▸ Work order: Nothing but the lines from the one with "1px solid #c2410c;" down to the one with "right: 17px;" should be returned, exactly and with both ends included, from the material below.

--- Records shown Enclosed Below ---

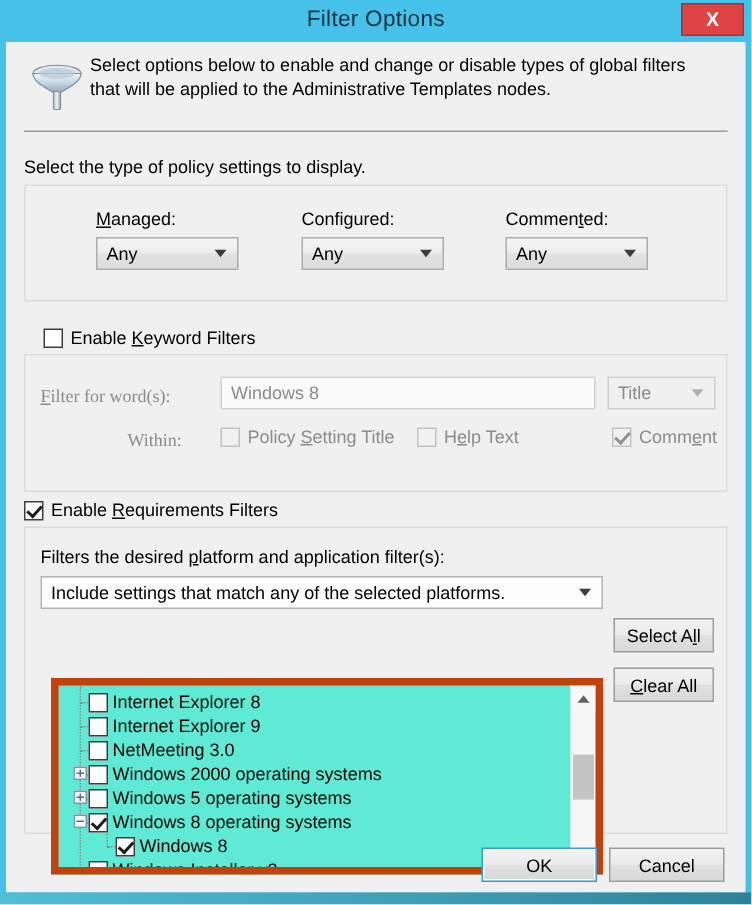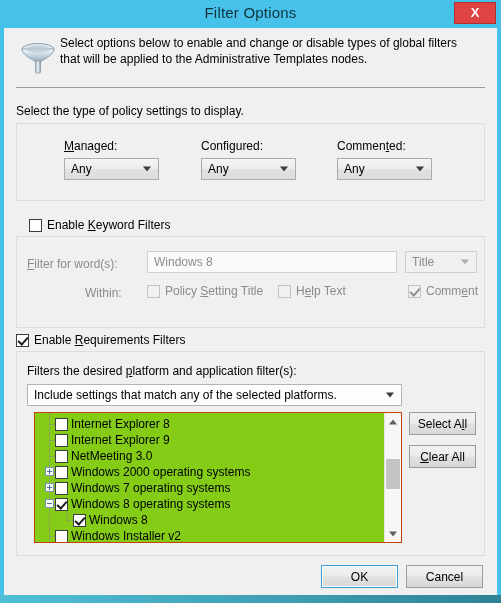--- a/index.html
+++ b/index.html
@@ -112,21 +112,21 @@
     background: #9a9a9a;
   }
 
   
   .lbl {
     position: absolute;
     font-size: 12px;
     color: #000;
     white-space: nowrap;
   }
-  .lbl.dis { color: #8b8b8b; }
+  .lbl.dis { color: #8b8b8b; font-family: Liberation Serif, serif; }
   u { text-decoration: underline; }
 
   
   .groupbox {
     position: absolute;
     border: 1px solid #dcdcdc;
     background: #f0f0f0;
     box-sizing: border-box;
     padding-left: 31px;
   }
@@ -226,23 +226,24 @@
     margin-left: 5px;
     font-size: 12px;
     color: #000;
   }
   .cbrow.dis .cbtext { color: #8b8b8b; }
 
   
   .treebox {
     position: absolute;
     box-sizing: border-box;
-    border: 1px solid #c2410c;
-    background: #84cc16;
+    border: 5px solid #c2410c;
+    background: #5eead4;
     overflow: hidden;
+    margin-top: 40px;
   }
   .tree-inner {
     position: absolute;
     left: 0; top: 0;
     right: 17px;
     bottom: 0;
     overflow: hidden;
   }
   .tnode {
     position: relative;
@@ -511,21 +512,21 @@
             <span class="expander plus" style="left:10px; top:3px;"></span>
             <div class="hline" style="left:19px; top:8px; width:1px;"></div>
             <span class="tbox"></span>
             <span class="tlabel">Windows 2000 operating systems</span>
           </div>
 
           <div class="tnode" style="padding-left:20px;">
             <span class="expander plus" style="left:10px; top:3px;"></span>
             <div class="hline" style="left:19px; top:8px; width:1px;"></div>
             <span class="tbox"></span>
-            <span class="tlabel">Windows 7 operating systems</span>
+            <span class="tlabel">Windows 5 operating systems</span>
           </div>
 
           <div class="tnode" style="padding-left:20px;">
             <span class="expander" style="left:10px; top:3px;"></span>
             <div class="hline" style="left:19px; top:8px; width:1px;"></div>
             <span class="tbox checked"></span>
             <span class="tlabel">Windows 8 operating systems</span>
           </div>
 
           <div class="tnode" style="padding-left:38px;">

--- End of Enclosed Records shown ---

▸ Reply:
-    border: 1px solid #c2410c;
-    background: #84cc16;
+    border: 5px solid #c2410c;
+    background: #5eead4;
     overflow: hidden;
+    margin-top: 40px;
   }
   .tree-inner {
     position: absolute;
     left: 0; top: 0;
     right: 17px;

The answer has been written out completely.